The cache is responsible for managing the state of the data synced to the cache, including the stream catalog and stream state. The cache also provides the mechanism to read and write data to the SQL backend specified in the SqlConfig class.

Initialize the cache and backends.

Ancestors (in MRO)

  • airbyte.shared.sql_processor.SqlConfig
  • pydantic.main.BaseModel
  • airbyte._writers.base.AirbyteWriterInterface
  • abc.ABC

Descendants

  • airbyte.caches.bigquery.BigQueryCache
  • airbyte.caches.duckdb.DuckDBCache
  • airbyte.caches.generic.GenericSQLCacheConfig
  • airbyte.caches.postgres.PostgresCache
  • airbyte.caches.snowflake.SnowflakeCache

Class variables

cache_dir: Path : The directory to store the cache in.

cleanup: bool : Whether to clean up the cache after use.

model_config :

paired_destination_config_class: ClassVar[type | None] :

paired_destination_name: ClassVar[str | None] :

Instance variables

config_hash: str | None : Return a hash of the cache configuration.

This is the same as the SQLConfig hash from the superclass.

paired_destination_config: Any | dict[str, Any] : Return a dictionary of destination configuration values.

processor: SqlProcessorBase : Return the SQL processor instance.

streams: dict[str, CachedDataset] : Return a temporary table name.

Methods

close(self) ‑> None : Close all database connections and dispose of connection pools.

This method ensures that all SQLAlchemy engines created by this cache and its processors are properly disposed, releasing all database connections. This is especially important for file-based databases like DuckDB, which lock the database file until all connections are closed.

This method is idempotent and can be called multiple times safely.

Raises: Exception: If any engine disposal fails, the exception will propagate to the caller. This ensures callers are aware of cleanup failures.

create_source_tables(self, source: Source, streams: "Literal['*'] | list[str] | None" = None) ‑> None : Create tables in the cache for the provided source if they do not exist already.

Tables are created based upon the Source's catalog.

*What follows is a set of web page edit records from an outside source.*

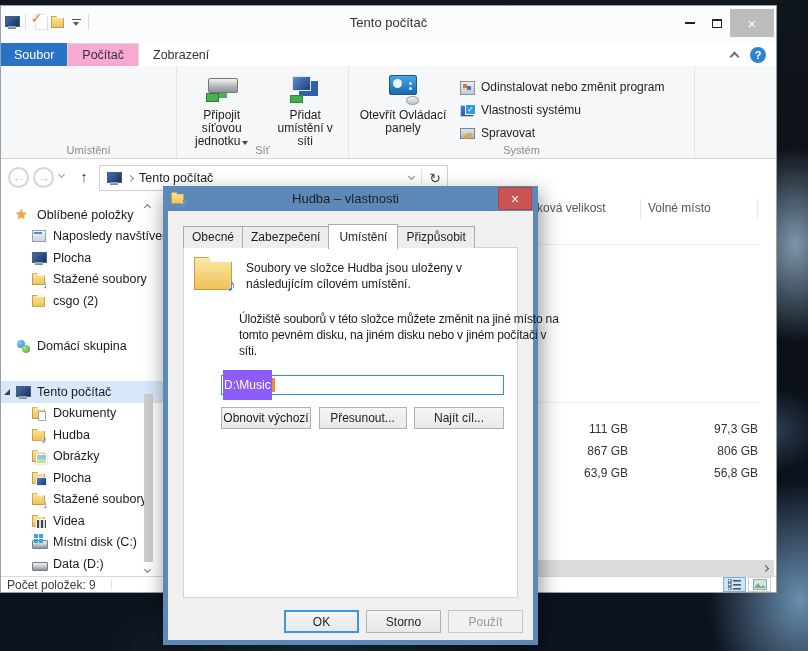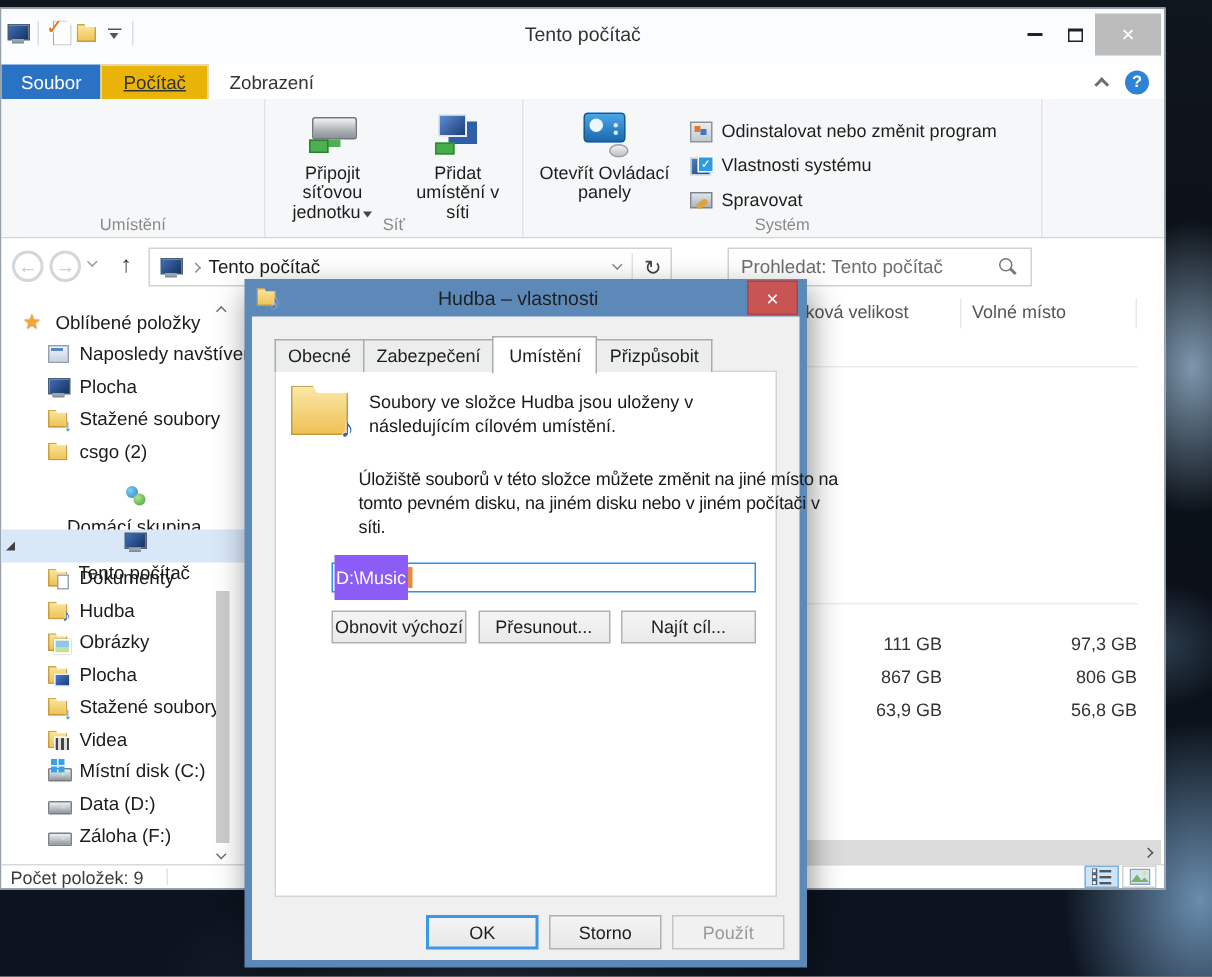--- a/index.html
+++ b/index.html
@@ -28,21 +28,21 @@
   .title { position:absolute; left:120px; right:120px; top:9px; text-align:center; font-size:13px; color:#333; white-space:nowrap; }
   .winctl { position:absolute; right:2px; top:3px; display:flex; height:28px; }
   .wbtn { width:27px; display:flex; align-items:center; justify-content:center; }
   .minbar { width:10px; height:2px; background:#222; }
   .maxbox { width:10px; height:9px; border:1px solid #222; border-top-width:2px; }
   .wbtn.close { width:44px; background:#bcbcbc; color:#fff; font-size:15px; }
 
   .tabrow { position:absolute; top:37px; left:0; right:0; height:23px; display:flex; align-items:stretch; background:#fff; }
   .ftab { background:#2a72c4; color:#fff; padding:0 13px; display:flex; align-items:center; font-size:12.5px; }
   .tab { padding:0 14px; display:flex; align-items:center; color:#333; font-size:12.5px; }
-  .tab.active { border:1px solid #d8d8d8; border-bottom:none; background:#eab308;text-decoration:underline; }
+  .tab.active { border:1px solid #d8d8d8; border-bottom:none; background:#f9a8d4; }
   .tabrow-right { margin-left:auto; display:flex; align-items:center; gap:12px; padding-right:10px; }
   .chev { width:7px; height:7px; border-right:2px solid #6f6f6f; border-bottom:2px solid #6f6f6f; display:inline-block; }
   .chev.up { transform:rotate(-135deg); margin-top:4px; }
   .chev.down { transform:rotate(45deg); margin-top:-3px; }
   .chev.right { transform:rotate(-45deg); }
   .chev.sm { width:5px; height:5px; border-width:1.5px; }
   .help-ico { width:16px; height:16px; border-radius:50%; background:#2f83d6; color:#fff; font-size:11px; font-weight:bold; display:flex; align-items:center; justify-content:center; }
 
   
   .ribbon { position:absolute; top:60px; left:0; right:0; height:93px; background:#f6f7f8; border-bottom:1px solid #d5d5d5; display:flex; }
@@ -98,21 +98,21 @@
   .searchbox { position:absolute; left:484px; top:6px; width:203px; height:26px; border:1px solid #cfd2d6; background:#fff; display:flex; align-items:center; padding:0 8px; font-size:12.5px; color:#6d6d6d; }
   .mag { margin-left:auto; position:relative; width:14px; height:14px; }
   .mag::before { content:""; position:absolute; left:1px; top:1px; width:7px; height:7px; border:1.5px solid #777; border-radius:50%; }
   .mag::after { content:""; position:absolute; left:8px; top:9px; width:5px; height:1.5px; background:#777; transform:rotate(45deg); }
 
   
   .content { position:absolute; top:191px; left:0; right:0; bottom:16px; background:#fff; }
   .sidebar { position:absolute; left:0; top:0; bottom:0; width:163px; overflow:hidden; padding-top:7px; }
   .item { position:relative; height:21.5px; display:flex; align-items:center; gap:6px; font-size:12.5px; color:#1b1b1b; padding-left:14px; white-space:nowrap; }
   .item.lvl1 { padding-left:30px; }
-  .item.gap { margin-top:10px;flex-direction:column; }
+  .item.gap { margin-top:24px; }
   .item.sel { background:#d9e8f9; }
   .exp { position:absolute; left:3px; top:8px; width:0; height:0; border-bottom:6px solid #404040; border-left:6px solid transparent; }
 
   
   .si { width:16px; height:16px; position:relative; display:inline-block; flex:none; }
   .si.star::before { content:"★"; position:absolute; left:0; top:-1px; font-size:14px; line-height:16px; color:#f0a63a; text-shadow:0 0 1px #b57313; }
   .si.recent::before { content:""; position:absolute; left:1px; top:2px; width:12px; height:10px; background:linear-gradient(#eef3f8,#c9d4df); border:1px solid #8fa0b0; }
   .si.recent::after { content:""; position:absolute; left:3px; top:4px; width:8px; height:2px; background:#5b87c5; }
   .si.monitor::before, .si.computer::before { content:""; position:absolute; left:1px; top:2px; width:13px; height:9px; background:linear-gradient(135deg,#3f6fb8,#16325f); border:1px solid #4d5e70; }
   .si.monitor::after, .si.computer::after { content:""; position:absolute; left:4px; top:12px; width:8px; height:2px; background:#9aa4ad; box-shadow:0 1px 0 #7f8a94; }
@@ -294,24 +294,20 @@
       <div class="addrbar">
         <span class="si computer"></span>
         <span class="chev right sm" style="border-color:#8a8a8a;margin-top:1px"></span>
         <span class="addr-text">Tento počítač</span>
         <span class="addr-right">
           <span class="chev down sm" style="border-color:#8a8a8a"></span>
           <span class="addr-sep"></span>
           <span class="refresh">↻</span>
         </span>
       </div>
-      <div class="searchbox">
-        <span>Prohledat: Tento počítač</span>
-        <span class="mag"></span>
-      </div>
     </div>
 
     <div class="content">
       <div class="sidebar">
           <div class="item lvl0">
     <span class="si star"></span>
     <span class="si-label">Oblíbené položky</span>
   </div>
           <div class="item lvl1">
     <span class="si recent"></span>

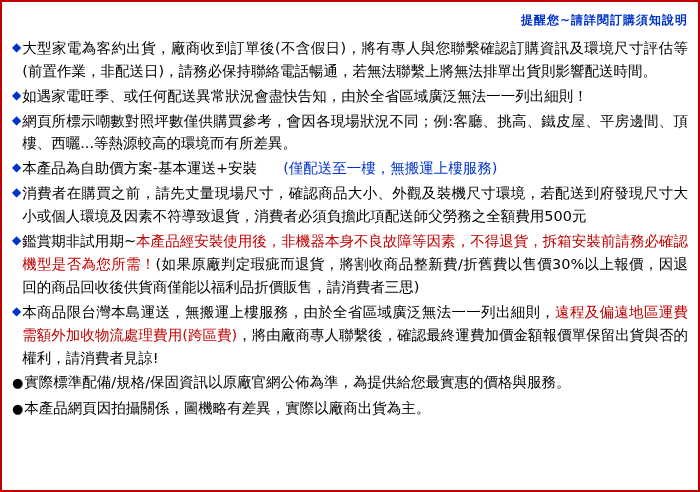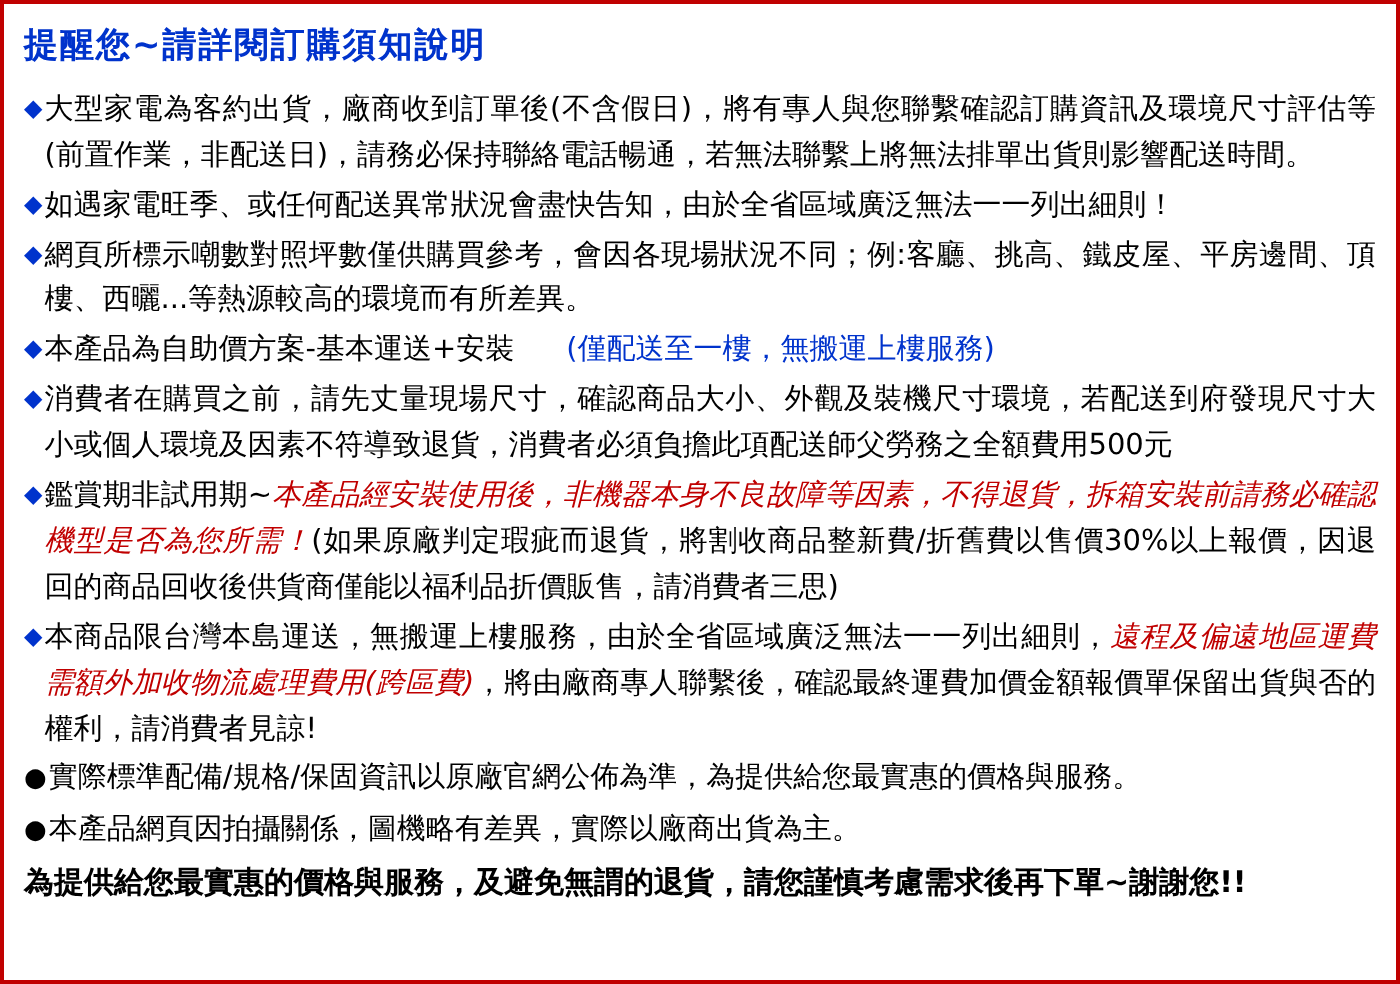--- a/index.html
+++ b/index.html
@@ -15,24 +15,24 @@
   .notice-box {
     box-sizing: border-box;
     width: 700px;
     height: 492px;
     border: 2px solid #c00000;
     background: #ffffff;
     padding: 8px 10px 4px 10px;
     overflow: hidden;
   }
   .notice-title {
-    text-align: left;
+    text-align: right;
     color: #0033cc;
     font-weight: bold;
-    font-size: 17px;
+    font-size: 12px;
     letter-spacing: 1px;
     margin: 2px 0 8px 0;
     line-height: 1.4;
   }
   .item {
     display: flex;
     align-items: flex-start;
     margin-bottom: 2px;
     font-size: 14.5px;
     line-height: 1.58;
@@ -48,21 +48,20 @@
     color: #000000;
     font-size: 13px;
   }
   .body-text {
     flex: 1 1 auto;
     color: #000000;
     text-align: justify;
   }
   .red {
     color: #c00000;
-    font-style: italic;
   }
   .blue {
     color: #0033cc;
     margin-left: 26px;
   }
   .footer-line {
     font-size: 15px;
     font-weight: bold;
     color: #000000;
     line-height: 1.6;
@@ -105,14 +104,13 @@
       </div>
       <div class="item">
         <span class="bullet dot">●</span>
         <div class="body-text"><span>實際標準配備/規格/保固資訊以原廠官網公佈為準，為提供給您最實惠的價格與服務。</span></div>
       </div>
       <div class="item">
         <span class="bullet dot">●</span>
         <div class="body-text"><span>本產品網頁因拍攝關係，圖機略有差異，實際以廠商出貨為主。</span></div>
       </div>
     </div>
-  <div class="footer-line">為提供給您最實惠的價格與服務，及避免無謂的退貨，請您謹慎考慮需求後再下單~謝謝您!!</div>
 </div>
 
 </body></html>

Args: source: The source to create tables for. streams: Stream names to create tables for. If None, use the Source's selected_streams or "" if neither is set. If "", all available streams will be used.

execute_sql(self, sql: str | list[str]) ‑> None : Execute one or more SQL statements against the cache's SQL backend.

If multiple SQL statements are given, they are executed in order, within the same transaction.

This method is useful for creating tables, indexes, and other schema objects in the cache. It does not return any results and it automatically closes the connection after executing all statements.

This method is not intended for querying data. For that, use the get_records method - or for a low-level interface, use the get_sql_engine method.

If any of the statements fail, the transaction is canceled and an exception is raised. Most databases will rollback the transaction in this case.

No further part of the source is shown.